(Dataset entries)

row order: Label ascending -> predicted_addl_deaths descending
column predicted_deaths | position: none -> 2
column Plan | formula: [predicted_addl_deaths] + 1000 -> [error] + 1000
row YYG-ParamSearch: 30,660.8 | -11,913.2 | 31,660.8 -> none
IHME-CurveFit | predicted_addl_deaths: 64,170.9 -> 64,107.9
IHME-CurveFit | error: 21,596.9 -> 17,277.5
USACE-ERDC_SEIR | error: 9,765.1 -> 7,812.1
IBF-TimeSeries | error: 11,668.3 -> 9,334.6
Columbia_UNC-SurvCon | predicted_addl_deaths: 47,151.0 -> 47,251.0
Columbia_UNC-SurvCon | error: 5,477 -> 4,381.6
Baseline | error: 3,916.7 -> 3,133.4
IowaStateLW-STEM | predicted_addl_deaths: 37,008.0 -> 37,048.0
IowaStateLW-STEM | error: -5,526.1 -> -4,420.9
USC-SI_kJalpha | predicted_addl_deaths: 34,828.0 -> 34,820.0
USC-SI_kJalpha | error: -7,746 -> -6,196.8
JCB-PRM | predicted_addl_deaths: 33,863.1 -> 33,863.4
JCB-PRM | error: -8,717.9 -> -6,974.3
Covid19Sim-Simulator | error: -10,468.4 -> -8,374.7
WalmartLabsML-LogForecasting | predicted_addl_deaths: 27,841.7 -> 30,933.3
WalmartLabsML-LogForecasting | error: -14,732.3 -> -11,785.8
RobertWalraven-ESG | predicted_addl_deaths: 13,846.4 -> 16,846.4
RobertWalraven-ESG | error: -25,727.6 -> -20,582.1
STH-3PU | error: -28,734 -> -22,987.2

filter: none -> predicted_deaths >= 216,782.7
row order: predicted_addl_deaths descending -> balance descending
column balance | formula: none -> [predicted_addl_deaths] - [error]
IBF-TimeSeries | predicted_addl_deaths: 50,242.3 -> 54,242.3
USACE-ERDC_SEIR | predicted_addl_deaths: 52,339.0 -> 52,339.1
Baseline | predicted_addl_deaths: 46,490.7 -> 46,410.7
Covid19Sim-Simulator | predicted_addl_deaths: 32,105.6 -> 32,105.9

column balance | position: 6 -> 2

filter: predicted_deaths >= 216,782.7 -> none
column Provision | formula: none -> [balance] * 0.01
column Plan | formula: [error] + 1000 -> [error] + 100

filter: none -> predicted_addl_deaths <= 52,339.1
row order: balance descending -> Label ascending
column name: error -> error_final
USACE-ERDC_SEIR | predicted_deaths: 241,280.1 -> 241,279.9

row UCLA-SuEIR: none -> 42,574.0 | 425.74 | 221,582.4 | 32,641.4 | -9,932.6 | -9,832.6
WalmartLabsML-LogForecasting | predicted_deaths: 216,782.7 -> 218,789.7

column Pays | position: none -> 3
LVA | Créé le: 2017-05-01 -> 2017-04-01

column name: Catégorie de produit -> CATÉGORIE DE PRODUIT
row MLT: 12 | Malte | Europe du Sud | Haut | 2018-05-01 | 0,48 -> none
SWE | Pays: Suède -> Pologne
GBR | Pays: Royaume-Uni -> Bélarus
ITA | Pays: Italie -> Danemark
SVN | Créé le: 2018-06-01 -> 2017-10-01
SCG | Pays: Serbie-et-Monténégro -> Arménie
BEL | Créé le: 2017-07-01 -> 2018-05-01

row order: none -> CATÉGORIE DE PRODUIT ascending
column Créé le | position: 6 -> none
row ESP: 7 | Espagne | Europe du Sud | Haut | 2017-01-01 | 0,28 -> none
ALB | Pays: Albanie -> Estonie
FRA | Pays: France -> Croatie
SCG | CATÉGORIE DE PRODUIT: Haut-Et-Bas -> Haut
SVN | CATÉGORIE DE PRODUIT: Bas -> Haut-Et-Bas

Work instructions
With the line that has "USACE-ERDC_SEIR | predicted_addl_deaths: 52,339.0" as the first and the line that has "ALB | Pays: Albanie -> Estonie" as the last, repeat exactly that run of lines above and no more.

Expected answer
USACE-ERDC_SEIR | predicted_addl_deaths: 52,339.0 -> 52,339.1
Baseline | predicted_addl_deaths: 46,490.7 -> 46,410.7
Covid19Sim-Simulator | predicted_addl_deaths: 32,105.6 -> 32,105.9

column balance | position: 6 -> 2

filter: predicted_deaths >= 216,782.7 -> none
column Provision | formula: none -> [balance] * 0.01
column Plan | formula: [error] + 1000 -> [error] + 100

filter: none -> predicted_addl_deaths <= 52,339.1
row order: balance descending -> Label ascending
column name: error -> error_final
USACE-ERDC_SEIR | predicted_deaths: 241,280.1 -> 241,279.9

row UCLA-SuEIR: none -> 42,574.0 | 425.74 | 221,582.4 | 32,641.4 | -9,932.6 | -9,832.6
WalmartLabsML-LogForecasting | predicted_deaths: 216,782.7 -> 218,789.7

column Pays | position: none -> 3
LVA | Créé le: 2017-05-01 -> 2017-04-01

column name: Catégorie de produit -> CATÉGORIE DE PRODUIT
row MLT: 12 | Malte | Europe du Sud | Haut | 2018-05-01 | 0,48 -> none
SWE | Pays: Suède -> Pologne
GBR | Pays: Royaume-Uni -> Bélarus
ITA | Pays: Italie -> Danemark
SVN | Créé le: 2018-06-01 -> 2017-10-01
SCG | Pays: Serbie-et-Monténégro -> Arménie
BEL | Créé le: 2017-07-01 -> 2018-05-01

row order: none -> CATÉGORIE DE PRODUIT ascending
column Créé le | position: 6 -> none
row ESP: 7 | Espagne | Europe du Sud | Haut | 2017-01-01 | 0,28 -> none
ALB | Pays: Albanie -> Estonie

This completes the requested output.